The bloc has already imposed sanctions on the Belarusian strongman and scores of other officials and institutions over last year’s disputed presidential election and the political crackdown that followed, write Michael Peel and Sam Fleming in Brussels. That reversed a 2016 move by the EU to lift punitive measures on 170 people, including Lukashenko, involved in earlier rights abuses.

Further EU sanctions were already being worked up against more Belarus officials before Sunday’s forced landing. But they are geared to official repression and would probably also be seen as an inadequate response to the latest events.

The options for EU leaders when they hold their discussions on Monday night include:

  • A new set of sanctions responding to the incident

  • An international inquiry

  • Stopping EU airlines from flying over Belarus

  • Barring Belarus’s airline Belavia from landing at any EU airport

  • Wider restrictions on transit between the country and the EU

Belarus is still part of the “Eastern Partnership” the EU has with the country and five other states close to Russia’s border. But Sunday’s incident suggests it has become a partnership barely worthy of the name.

Climate challenges

EU leaders spent their traditional end-of-year Brussels summit last December toiling all night over the bloc’s promise to accelerate carbon emission cuts in the next decade. 

Summit organisers were desperate to avoid a repeat of the 10-hour marathon talks this week, so they scheduled the discussion for Tuesday’s session, writes Mehreen Khan in Brussels.

The run-up to the summit has been dominated by testy talks between EU ambassadors, once again exposing the rifts between poorer and richer countries which were laid bare at the end of last year. Here’s the FT’s take on the plethora of topics that have member states at loggerheads. 

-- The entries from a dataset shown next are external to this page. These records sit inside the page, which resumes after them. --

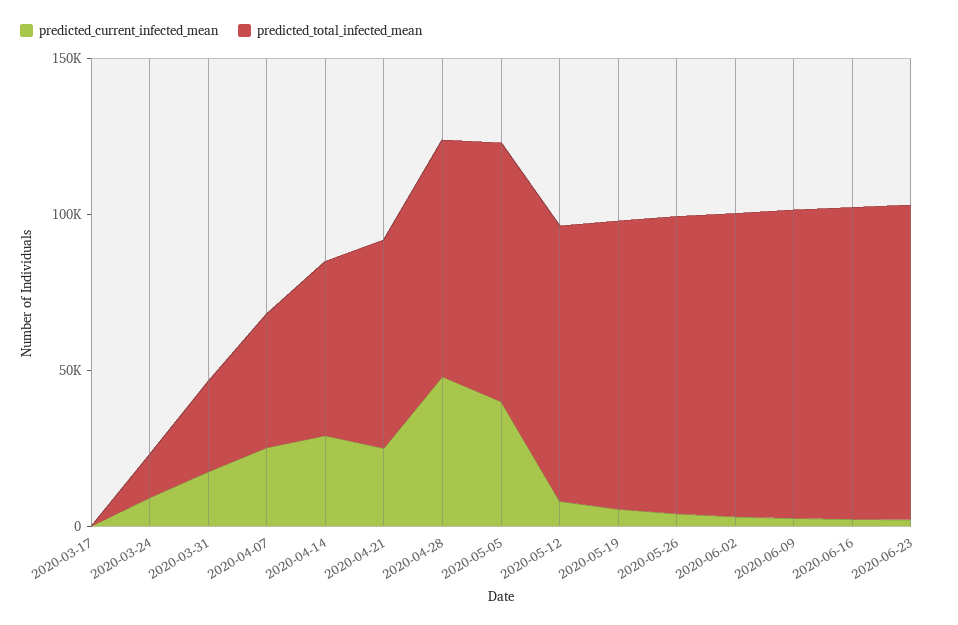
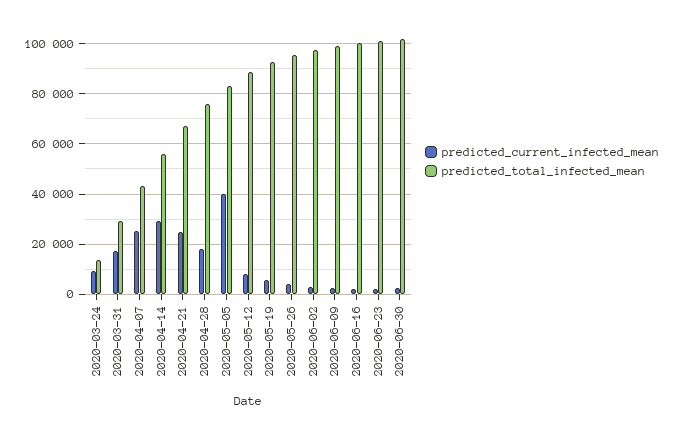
predicted_current_infected_mean, 2020-03-17: 0 -> none
predicted_total_infected_mean, 2020-03-17: 0 -> none
predicted_current_infected_mean, 2020-04-28: 50000 -> 17500
predicted_current_infected_mean, 2020-06-30: none -> 2500
predicted_total_infected_mean, 2020-06-30: none -> 102500

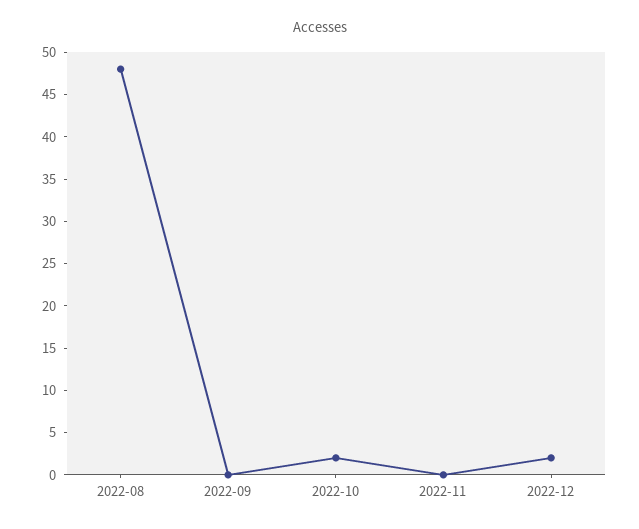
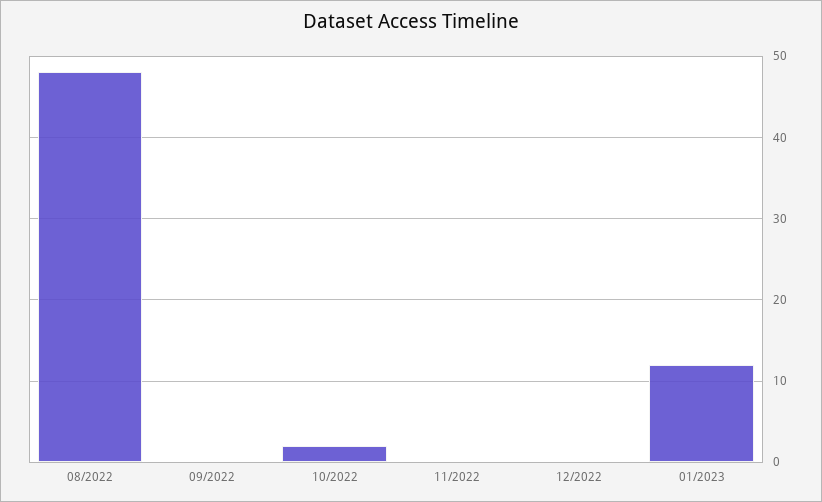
2022-12: 2 -> 0
01/2023: none -> 12

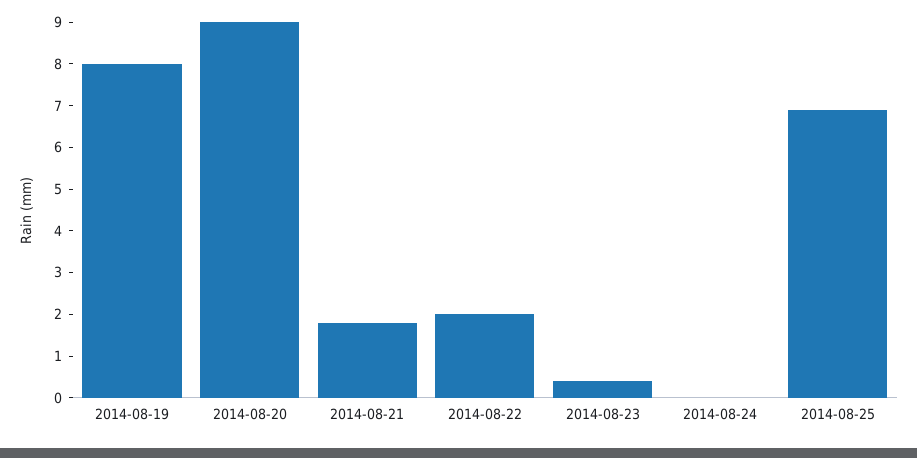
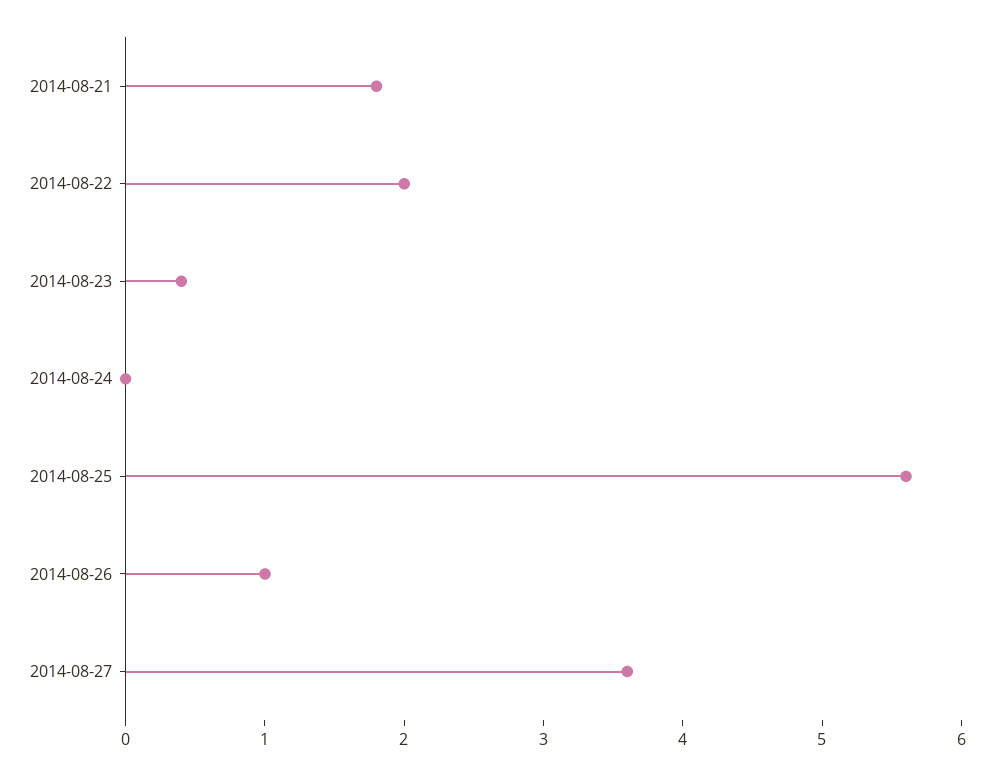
2014-08-19: 8 -> none
2014-08-20: 9 -> none
2014-08-25: 7 -> 5.6
2014-08-26: none -> 1
2014-08-27: none -> 3.6

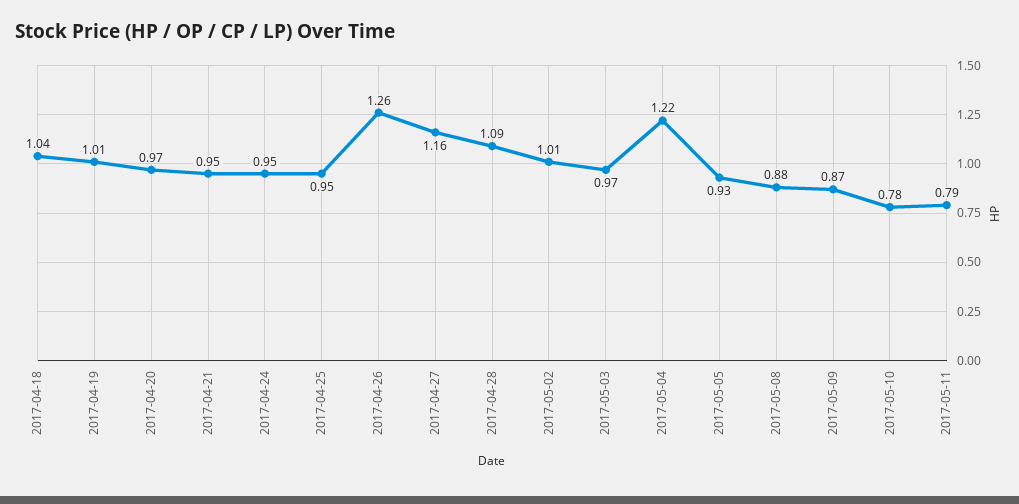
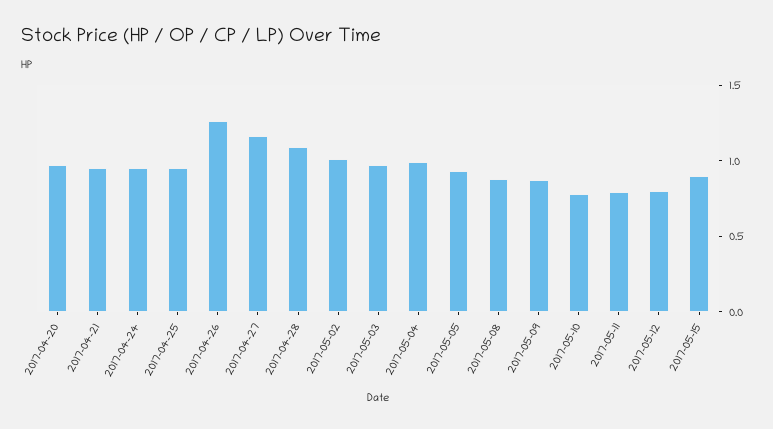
2017-04-18: 1.04 -> none
2017-04-19: 1.01 -> none
2017-05-04: 1.22 -> 1
2017-05-12: none -> 0.8
2017-05-15: none -> 0.9

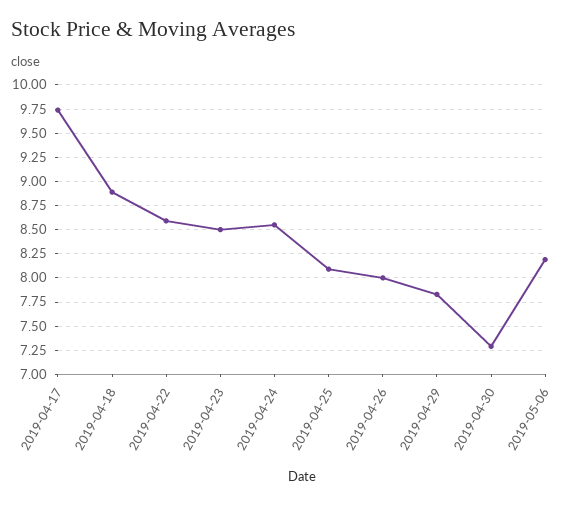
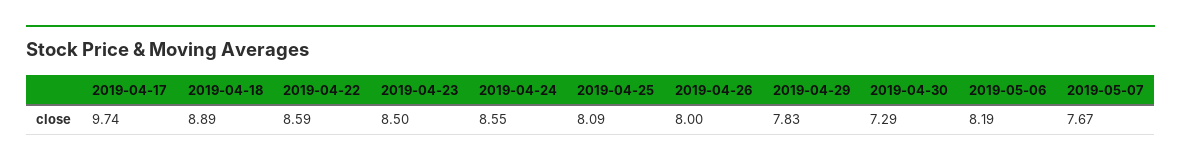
2019-05-07: none -> 7.67

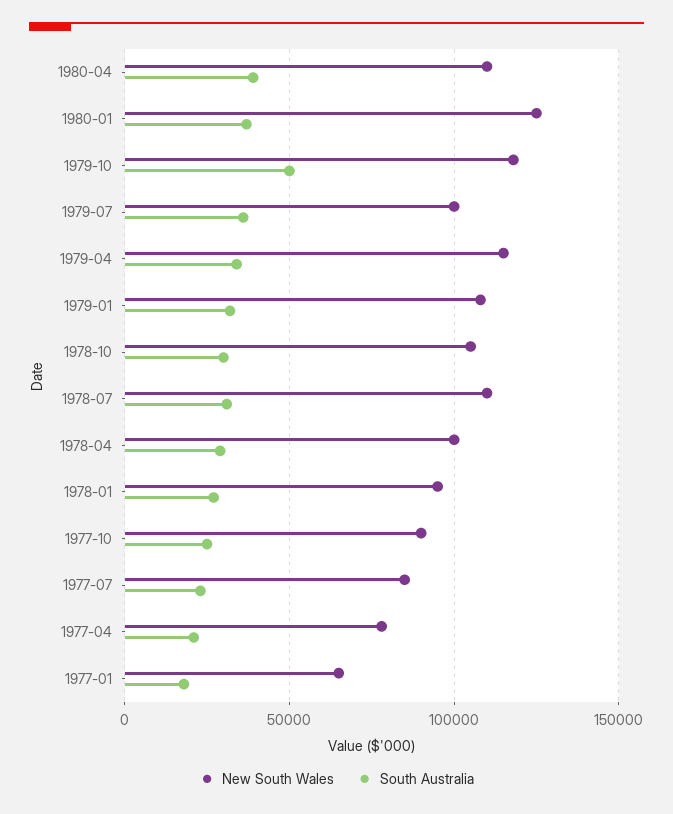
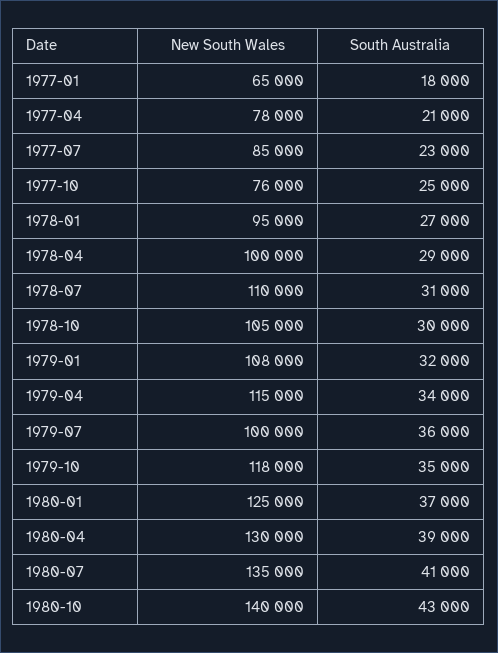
New South Wales, 1980-04: 110000 -> 130000
South Australia, 1979-10: 50000 -> 35000
New South Wales, 1977-10: 90000 -> 76000
New South Wales, 1980-07: none -> 135000
South Australia, 1980-07: none -> 41000
New South Wales, 1980-10: none -> 140000
South Australia, 1980-10: none -> 43000

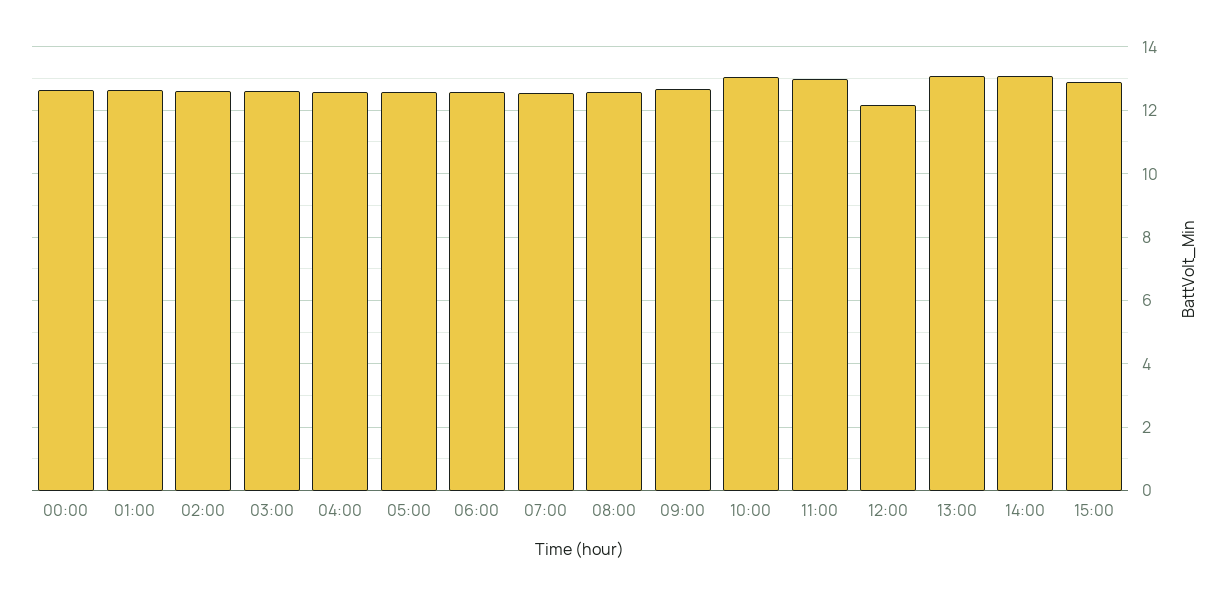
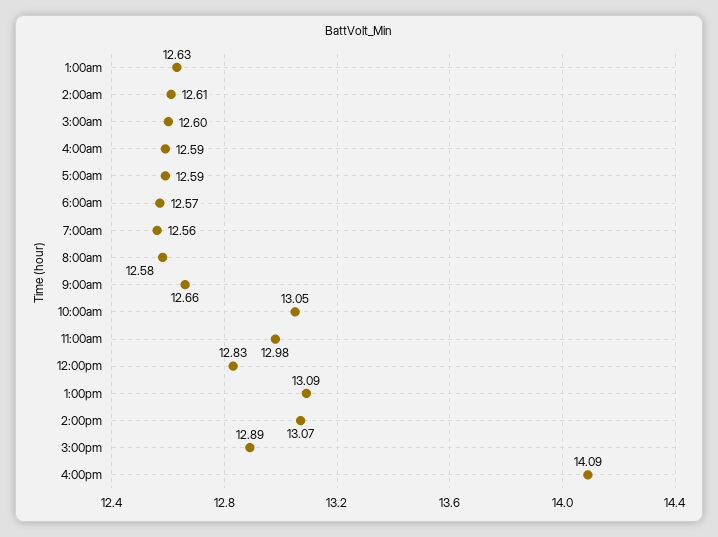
00:00: 12.6 -> none
12:00: 12.2 -> 12.83
4:00pm: none -> 14.09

a coal fired power station steams near the Garzweiler surface coal mine in Germany
The green energy transition is exposing rifts between the bloc’s richer and poorer countries © AP

At the heart of the EU debate is how to share the burden of an unprecedented programme of decarbonisation over the next 30 years. The distributional debates are about the divide between the bloc’s poorer and richer country as well as the impact that going green could have on Europe’s most vulnerable households.

Leaders battled over the relatively simple part of setting headline emissions targets in December: reducing carbon dioxide emissions by 55 per cent by 2030 and achieving net zero output by 2050. Now, Brussels and its governments have to decide how to design the regulation, taxation instruments and investment schemes to ensure those targets become a reality.

EU diplomats expect the summit to act as a useful venting session for leaders, where they will be able to make clear what they want — and do not want — to see from the European Commission’s July bonanza of 12 legislative proposals to make the bloc “fit for 55 per cent” cuts.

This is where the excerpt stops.